I love dogs. And, most dogs love me in return. Love for a dog is unconditional. When I read of all the discombobulated folks in this country who are addicted or afflicted with some mental or physical problem, I wonder how many could be helped with a dog’s unconditional love.
I think that the world’s best antidepressant has four legs, a wagging tail, and a tongue ready to give you a welcoming kiss, regardless of circumstances in your life. Does anyone come close to your dog when it comes to loving you excitedly every single time you come home? I didn’t think so.
Heck, I’ve even met some folks whose attitude toward life makes me feel sorry for their dog.
A young, harried farm wife, right in the middle of fall harvest, wuz directed by her distraught husband to the distant implement dealer to pick up urgently needed parts for the broken combine.
She sped to the dealership, picked up the parts, but, as her luck would have it, she stopped on the way home for a bathroom break, and found when she got back to her pickup, that she had locked her keys inside.
In panic mode, the farm wife found an old rusty coat hanger left on the ground. She looked at it and said: “I don’t know how to use this. But I’m gonna give it a try.”
But try as she might, she had no luck, so she resorted to the only option available. She bowed her head and asked God to send her some assistance.

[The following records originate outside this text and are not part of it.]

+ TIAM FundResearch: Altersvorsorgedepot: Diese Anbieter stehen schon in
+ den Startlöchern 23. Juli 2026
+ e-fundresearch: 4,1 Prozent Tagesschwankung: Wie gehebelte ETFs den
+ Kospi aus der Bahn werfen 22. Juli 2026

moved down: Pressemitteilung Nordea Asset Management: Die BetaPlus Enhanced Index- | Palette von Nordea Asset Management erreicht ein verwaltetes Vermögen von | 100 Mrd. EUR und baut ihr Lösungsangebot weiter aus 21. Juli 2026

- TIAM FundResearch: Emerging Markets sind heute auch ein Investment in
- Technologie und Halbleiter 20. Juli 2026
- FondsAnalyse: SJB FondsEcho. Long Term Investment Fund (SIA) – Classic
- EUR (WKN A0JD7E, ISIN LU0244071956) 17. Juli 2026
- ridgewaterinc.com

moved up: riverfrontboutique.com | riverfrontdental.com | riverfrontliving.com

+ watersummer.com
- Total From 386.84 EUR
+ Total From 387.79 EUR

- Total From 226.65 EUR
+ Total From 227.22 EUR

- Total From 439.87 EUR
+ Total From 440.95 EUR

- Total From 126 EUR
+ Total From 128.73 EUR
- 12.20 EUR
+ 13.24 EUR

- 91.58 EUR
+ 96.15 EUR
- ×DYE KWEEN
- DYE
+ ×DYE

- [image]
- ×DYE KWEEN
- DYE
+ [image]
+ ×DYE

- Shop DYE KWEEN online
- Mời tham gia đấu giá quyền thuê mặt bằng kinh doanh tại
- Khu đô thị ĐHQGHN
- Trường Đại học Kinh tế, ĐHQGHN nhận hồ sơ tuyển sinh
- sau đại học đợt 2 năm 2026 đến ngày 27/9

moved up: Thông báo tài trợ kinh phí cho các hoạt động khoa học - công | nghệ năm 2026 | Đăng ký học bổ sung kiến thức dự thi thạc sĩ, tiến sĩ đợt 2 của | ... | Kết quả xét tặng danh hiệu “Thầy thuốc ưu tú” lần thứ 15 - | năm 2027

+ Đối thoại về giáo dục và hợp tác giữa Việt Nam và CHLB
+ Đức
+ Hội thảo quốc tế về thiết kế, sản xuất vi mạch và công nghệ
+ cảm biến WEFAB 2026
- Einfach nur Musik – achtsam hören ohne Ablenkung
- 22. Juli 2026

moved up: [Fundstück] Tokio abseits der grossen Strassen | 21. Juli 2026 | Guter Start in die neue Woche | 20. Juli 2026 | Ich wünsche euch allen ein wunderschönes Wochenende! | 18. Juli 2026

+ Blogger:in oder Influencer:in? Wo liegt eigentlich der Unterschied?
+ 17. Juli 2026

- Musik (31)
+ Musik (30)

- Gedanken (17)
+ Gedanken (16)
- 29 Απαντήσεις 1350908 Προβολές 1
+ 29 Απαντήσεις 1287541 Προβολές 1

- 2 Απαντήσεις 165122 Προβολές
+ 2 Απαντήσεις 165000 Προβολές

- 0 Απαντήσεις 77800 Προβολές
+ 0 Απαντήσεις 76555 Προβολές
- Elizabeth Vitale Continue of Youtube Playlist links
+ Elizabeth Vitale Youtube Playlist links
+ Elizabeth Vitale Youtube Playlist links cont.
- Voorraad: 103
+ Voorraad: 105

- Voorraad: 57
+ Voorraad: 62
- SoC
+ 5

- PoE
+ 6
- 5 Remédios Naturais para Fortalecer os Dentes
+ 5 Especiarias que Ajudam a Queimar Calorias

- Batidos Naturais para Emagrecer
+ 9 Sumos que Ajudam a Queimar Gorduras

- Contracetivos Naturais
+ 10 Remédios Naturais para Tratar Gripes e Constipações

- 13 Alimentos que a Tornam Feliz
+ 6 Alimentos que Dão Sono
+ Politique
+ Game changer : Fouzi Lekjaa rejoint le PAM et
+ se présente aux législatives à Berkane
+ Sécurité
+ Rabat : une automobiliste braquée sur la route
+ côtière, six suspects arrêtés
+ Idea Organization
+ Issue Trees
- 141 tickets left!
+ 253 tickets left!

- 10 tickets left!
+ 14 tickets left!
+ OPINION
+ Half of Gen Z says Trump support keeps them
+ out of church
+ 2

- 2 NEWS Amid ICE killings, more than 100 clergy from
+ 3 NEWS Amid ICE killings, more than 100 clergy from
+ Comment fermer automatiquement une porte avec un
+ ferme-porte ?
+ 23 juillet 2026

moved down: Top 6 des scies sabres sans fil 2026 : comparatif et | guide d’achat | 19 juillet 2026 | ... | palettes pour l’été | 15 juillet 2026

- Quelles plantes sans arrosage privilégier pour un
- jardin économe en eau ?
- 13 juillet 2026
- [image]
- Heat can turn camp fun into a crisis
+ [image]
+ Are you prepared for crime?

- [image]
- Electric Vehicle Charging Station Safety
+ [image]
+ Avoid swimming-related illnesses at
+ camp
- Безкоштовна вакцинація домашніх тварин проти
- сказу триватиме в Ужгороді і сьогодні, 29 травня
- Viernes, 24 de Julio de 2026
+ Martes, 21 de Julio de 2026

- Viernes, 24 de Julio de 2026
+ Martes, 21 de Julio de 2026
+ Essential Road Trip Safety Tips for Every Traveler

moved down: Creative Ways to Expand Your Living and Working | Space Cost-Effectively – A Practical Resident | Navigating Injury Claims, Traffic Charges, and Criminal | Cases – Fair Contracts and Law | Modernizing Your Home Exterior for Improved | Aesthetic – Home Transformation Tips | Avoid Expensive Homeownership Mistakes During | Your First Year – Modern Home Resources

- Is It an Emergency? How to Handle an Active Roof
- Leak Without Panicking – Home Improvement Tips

Within a minute a beat-up old motorcycle pulled up, driven by a bearded man who was wearing an old biker skull rag. He got off of his cycle and asked if he could help.
She said: “Yes, our combine if broken down in the middle of harvest. It’s urgent that I get home with the parts. But, I’ve locked my keys in my pickup. Please, can you use this hanger to unlock my car?”
The grimy biker said, “Sure.” He walked over to the pickup and in less than a minute, he had the door opened and handed the keys to the farm wife.
Grateful, in spite of how the guy looked, she hugged the man and through tears said: “Thank you, God, for sending me such a very nice, helpful man.”
The biker heard her little prayer and replied: “Lady, I am NOT a nice man. I just got out of prison yesterday. I was in prison for car theft.”
The farm wife hugged the biker again, and sobbing even louder, blubbered, “Oh, thank you, God! You even sent me a professional!”
A construction crew arrived at a prosperous farmstead and began preparation for erecting a new metal barn. Most of the crew were younger guys, but the foreman wuz a grizzled, scarred, bow-legged veteran of the construction trade.
The younger crew members liked to make fun of the old veteran, but one boisterous young guy began comparing his physical prowess to that of the veteran. His comments to the vet included: “I can lift more boards than you.” “I can climb up the ladder with more on my back than you.” “I can walk across the beams faster than you.” “I can haul hod in the wheelbarrow better than you.”
Finally, the old guy had enuf from the whippersnapper. “Why don’t you put your money where your loud mouth is?” he said he said to the neophyte. “I’ll bet a week’s wages that I can haul something in a wheelbarrow over to that barn yonder that you won’t be able to wheel back.”
“You’re on, old man,” the young buck replied. “Let’s see what you’ve got.”
The old man reached out and grabbed the wheelbarrow by the handles. Then nodding to the young man, he said with a smile, “All right. Get in.”
In a rural bar, a PETA enthusiast and a dairy farmer sat side by side at the bar and got into a heated argument about the need for science to create synthetic meat that requires no killing of animals.
The PETA guy gave a valiant argument to the dairy farmer.
Then the dairy farmer ended the conversation with a single sentence: “You’re crazy. Why go to the cost and effort to re-invent the veal?”
A farmer/grandfather always made a special effort with his grandchildren. Many Sunday mornings he would take his 7-year old granddaughter out for a drive in the car for some bonding time.
One particular Sunday however, he had a bad cold and he really didn’t feel like being up at all. Luckily, grandma came to the rescue and said that she would take the grandchild out. When they returned, the little girl eagerly ran upstairs to see Grandpa.
“Well,” the grandfather asked, “did you enjoy your ride with Granny?”
“Oh, yes, Grandpa,” the girl replied, “And do you know what? We didn’t see a single dumb SOB the entire trip like you and I do.”
Wry comment of the week. I put a washing machine motor in my old pickup. Gonna take it for a spin later. Don’t forget to attend the Ozark Fall Farmfest in Springfield. Have a good ‘un.